** Opening Data excerpts block **

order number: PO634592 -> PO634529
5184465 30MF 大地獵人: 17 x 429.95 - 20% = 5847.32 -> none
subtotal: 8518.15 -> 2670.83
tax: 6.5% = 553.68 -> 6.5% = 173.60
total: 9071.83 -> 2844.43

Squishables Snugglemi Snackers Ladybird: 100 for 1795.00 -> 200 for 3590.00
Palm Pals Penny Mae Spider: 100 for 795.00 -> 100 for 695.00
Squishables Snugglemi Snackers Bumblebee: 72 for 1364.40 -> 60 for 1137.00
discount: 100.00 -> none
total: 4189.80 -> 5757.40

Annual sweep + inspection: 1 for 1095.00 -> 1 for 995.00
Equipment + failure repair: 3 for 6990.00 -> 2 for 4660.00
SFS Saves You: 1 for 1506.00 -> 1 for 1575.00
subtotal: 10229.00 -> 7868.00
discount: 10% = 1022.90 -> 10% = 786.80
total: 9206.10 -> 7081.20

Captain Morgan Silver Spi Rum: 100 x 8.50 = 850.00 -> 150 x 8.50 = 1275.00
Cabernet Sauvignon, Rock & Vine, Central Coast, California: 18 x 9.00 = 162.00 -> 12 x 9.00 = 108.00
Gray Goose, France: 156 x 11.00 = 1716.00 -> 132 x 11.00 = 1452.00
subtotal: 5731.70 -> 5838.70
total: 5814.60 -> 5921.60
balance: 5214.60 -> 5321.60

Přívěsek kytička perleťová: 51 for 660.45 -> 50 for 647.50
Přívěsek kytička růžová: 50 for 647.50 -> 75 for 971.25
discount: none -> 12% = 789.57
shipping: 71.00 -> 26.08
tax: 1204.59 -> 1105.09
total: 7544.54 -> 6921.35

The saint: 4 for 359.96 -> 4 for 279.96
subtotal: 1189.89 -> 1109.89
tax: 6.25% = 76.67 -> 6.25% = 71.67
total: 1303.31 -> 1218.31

** Closing Data excerpts block **

> [Exercise requirements] Wherever the word "Snackers" appears in a line of the data above, copy that line.

> [Reply to the exercise]
Squishables Snugglemi Snackers Ladybird: 100 for 1795.00 -> 200 for 3590.00
Squishables Snugglemi Snackers Bumblebee: 72 for 1364.40 -> 60 for 1137.00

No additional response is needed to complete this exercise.